Your goal:
For this exercise, report every line of the material that includes "subtitle".

Task input:
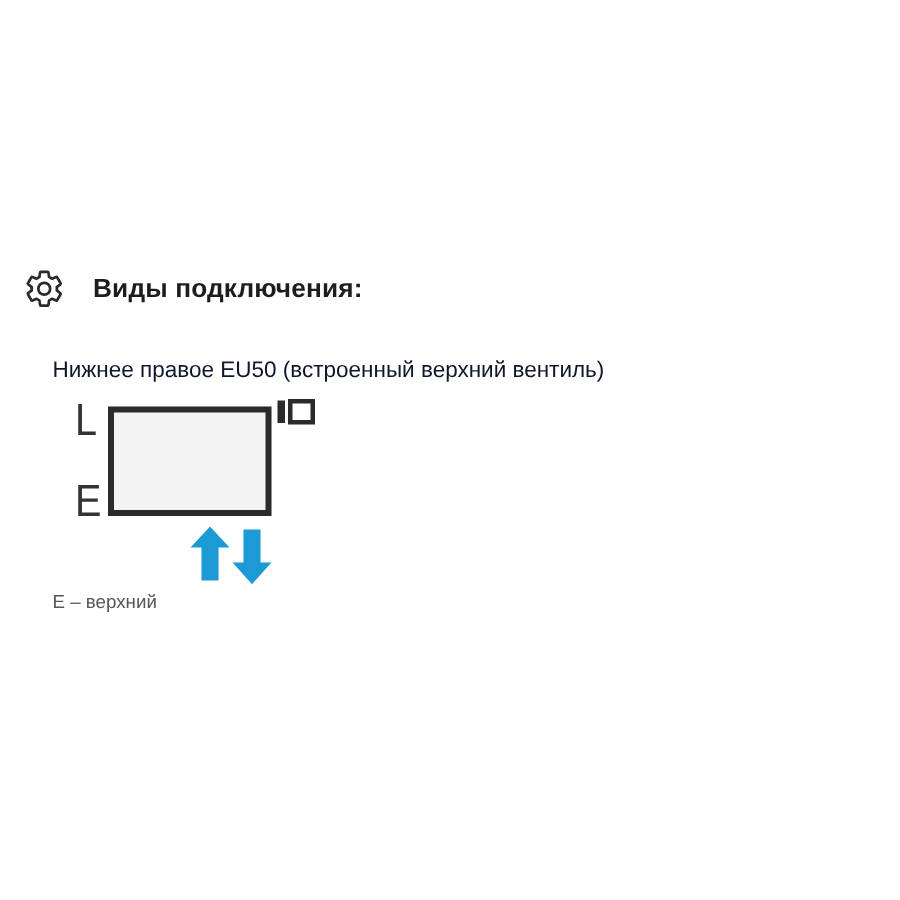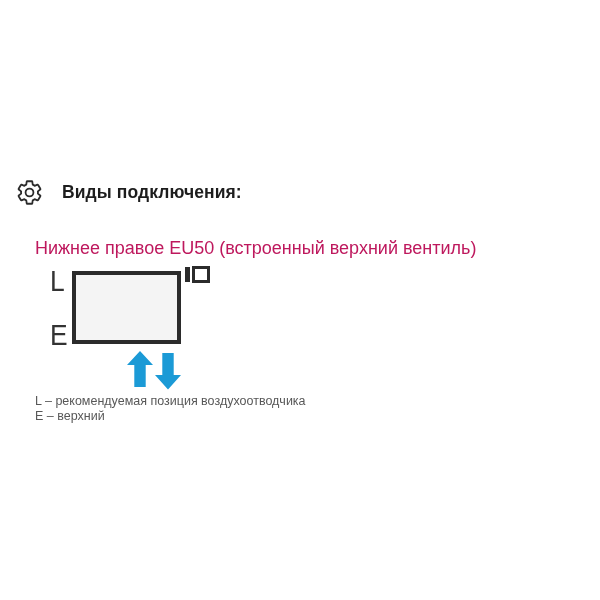--- a/index.html
+++ b/index.html
@@ -11,7 +11,7 @@
   .gear svg { display:block; width:27px; height:27px; }
   .title { font-size:17.5px; font-weight:700; color:#1d1d1d; margin:0; letter-spacing:0.1px; }
 
-  .subtitle { position:absolute; left:35px; top:238px; font-size:18px; color:#be185d; }
+  .subtitle { position:absolute; left:35px; top:238px; font-size:15px; color:#0f172a; }
 
   .radiator {
     position:absolute; left:72px; top:271px; width:109px; height:73px;

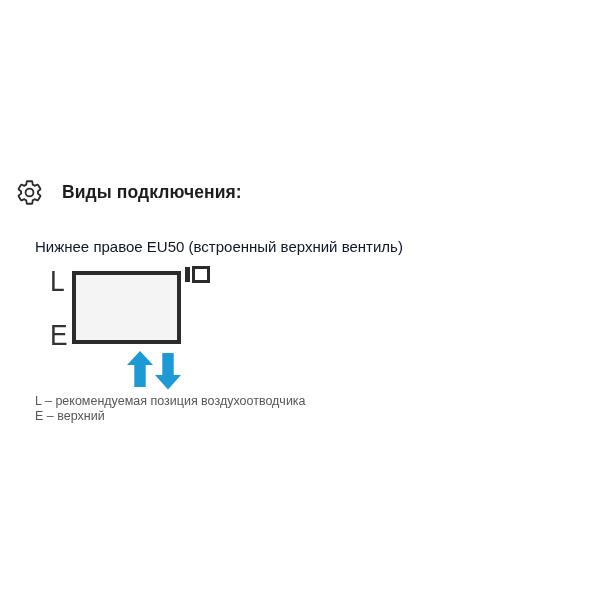--- a/index.html
+++ b/index.html
@@ -69,7 +69,6 @@
   </div>
 
   <div class="legend">
-    <div>L – рекомендуемая позиция воздухоотводчика</div>
     <div>E – верхний</div>
   </div>
 

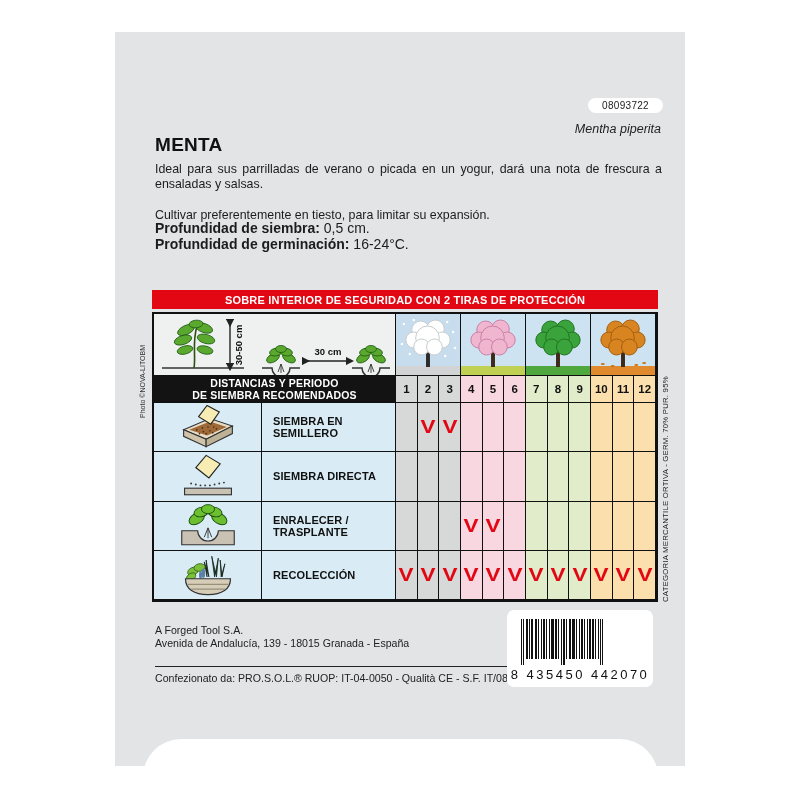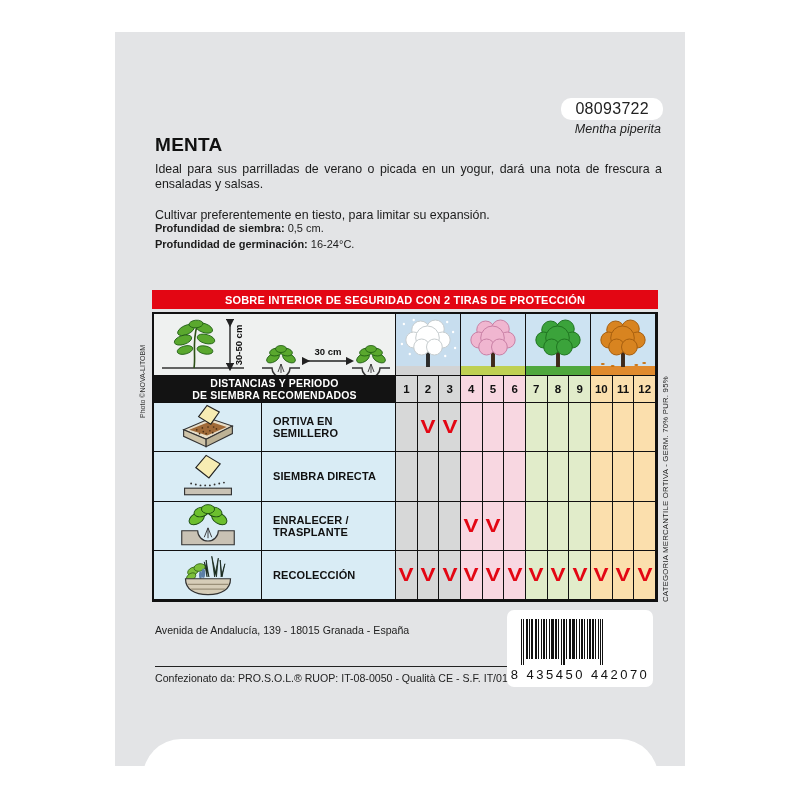--- a/index.html
+++ b/index.html
@@ -14,7 +14,7 @@
   
   .code-badge{
     position:absolute;right:22px;top:66px;background:#ffffff;border-radius:10px;
-    padding:2px 14px;font-size:16px;color:#222;letter-spacing:.3px;
+    padding:2px 14px;font-size:10px;color:#222;letter-spacing:.3px;
   }
   .latin-name{position:absolute;right:24px;top:90px;font-style:italic;font-size:12.5px;color:#222;}
   .page-title{position:absolute;left:40px;top:102px;font-size:19px;font-weight:bold;letter-spacing:.3px;color:#111;}

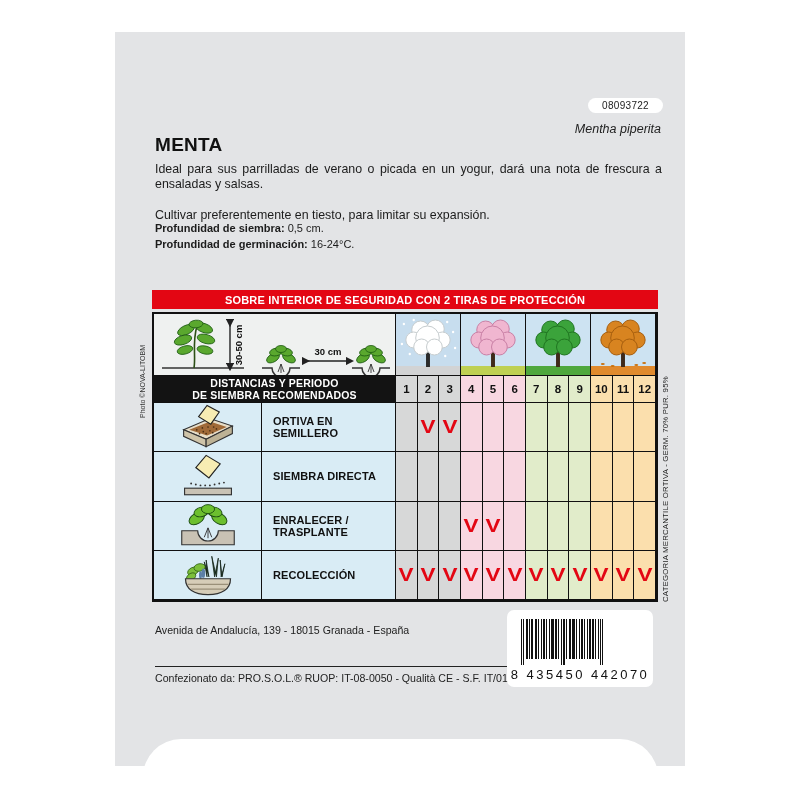--- a/index.html
+++ b/index.html
@@ -20,7 +20,7 @@
   .page-title{position:absolute;left:40px;top:102px;font-size:19px;font-weight:bold;letter-spacing:.3px;color:#111;}
   .desc{position:absolute;left:40px;top:130px;width:507px;font-size:12.4px;line-height:15px;text-align:justify;}
   .desc2{position:absolute;left:40px;top:176px;width:507px;font-size:12.4px;line-height:15px;}
-  .specs{position:absolute;left:40px;top:189px;font-size:11px;line-height:15.5px;}
+  .specs{position:absolute;left:40px;top:189px;font-size:14px;line-height:15.5px;}
   .specs b{font-weight:bold;}
   
   .banner{

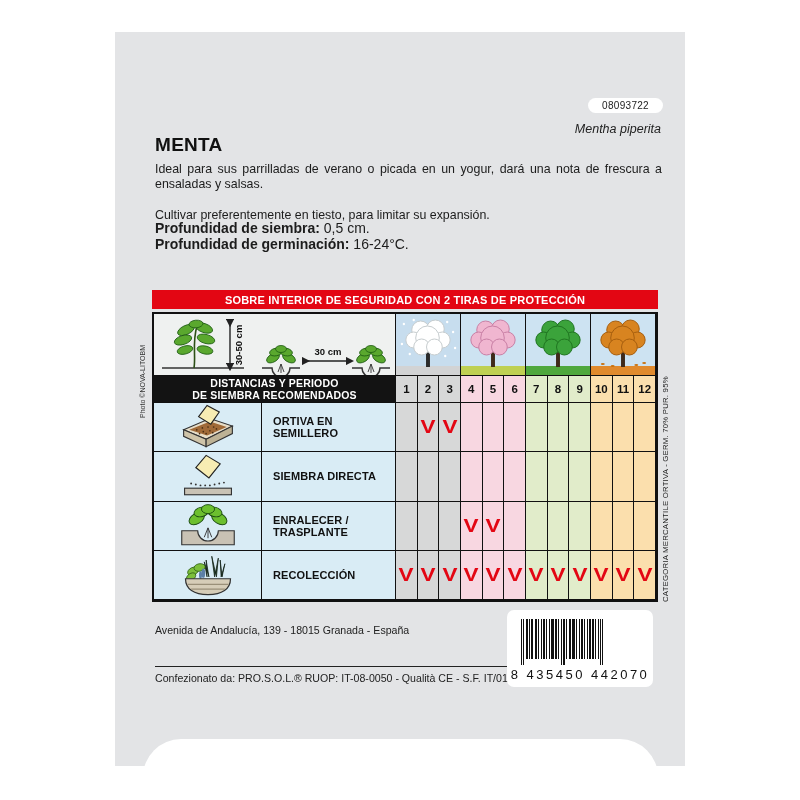--- a/index.html
+++ b/index.html
@@ -276,7 +276,7 @@
       <polygon points="31,1 44,8 35,21 22,13" fill="#f7ecb3" stroke="#222" stroke-width="1.2"></polygon>
     </svg>
       </div>
-      <div class="label-cell" style="grid-area: 3 / 2;">ORTIVA EN SEMILLERO</div>
+      <div class="label-cell" style="grid-area: 3 / 2;">SIEMBRA EN SEMILLERO</div>
       <div class="daycell" style="grid-area: 3 / 3; background: rgb(215, 216, 216);"></div>
       <div class="daycell" style="grid-area: 3 / 4; background: rgb(215, 216, 216);">
         <span class="check" style="color: rgb(227, 6, 19);">V</span>

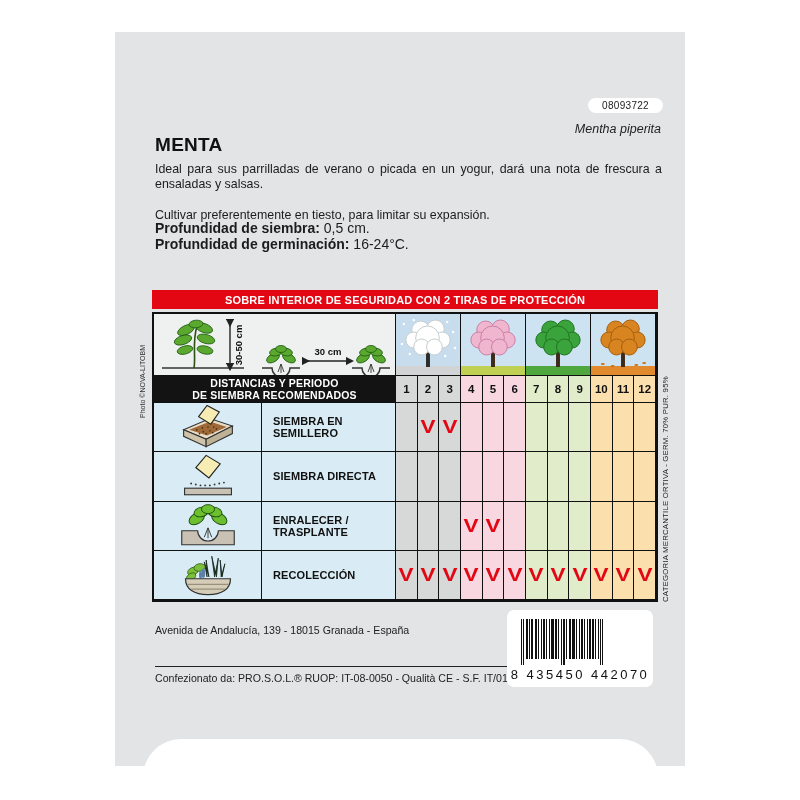--- a/index.html
+++ b/index.html
@@ -419,6 +419,7 @@
   <div class="side-note">CATEGORIA MERCANTILE ORTIVA - GERM. 70% PUR. 95%</div>
 
   <div class="company">
+    <div>A Forged Tool S.A.</div>
     <div>Avenida de Andalucía, 139 - 18015 Granada - España</div>
   </div>
   <div class="sepline"></div>

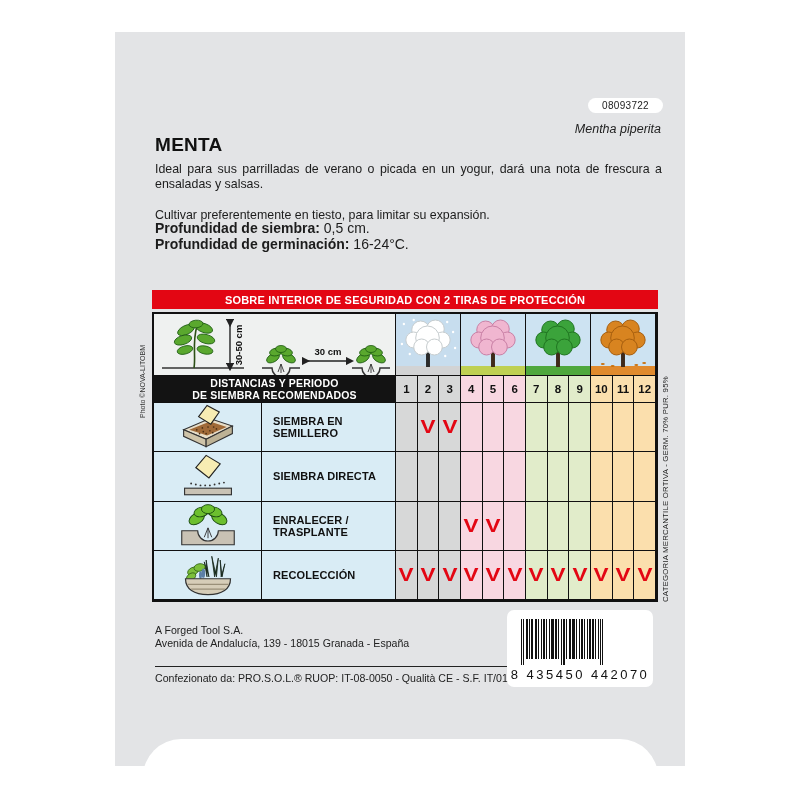--- a/index.html
+++ b/index.html
@@ -423,7 +423,7 @@
     <div>Avenida de Andalucía, 139 - 18015 Granada - España</div>
   </div>
   <div class="sepline"></div>
-  <div class="packer">Confezionato da: PRO.S.O.L.® RUOP: IT-08-0050 - Qualità CE - S.F. IT/01</div>
+  <div class="packer">Confezionato da: PRO.S.O.L.® RUOP: IT-04-0050 - Qualità CE - S.F. IT/08</div>
 
   <div class="barcode-box">
     <div class="bars" id="bars">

The answer:
-  .subtitle { position:absolute; left:35px; top:238px; font-size:18px; color:#be185d; }
+  .subtitle { position:absolute; left:35px; top:238px; font-size:15px; color:#0f172a; }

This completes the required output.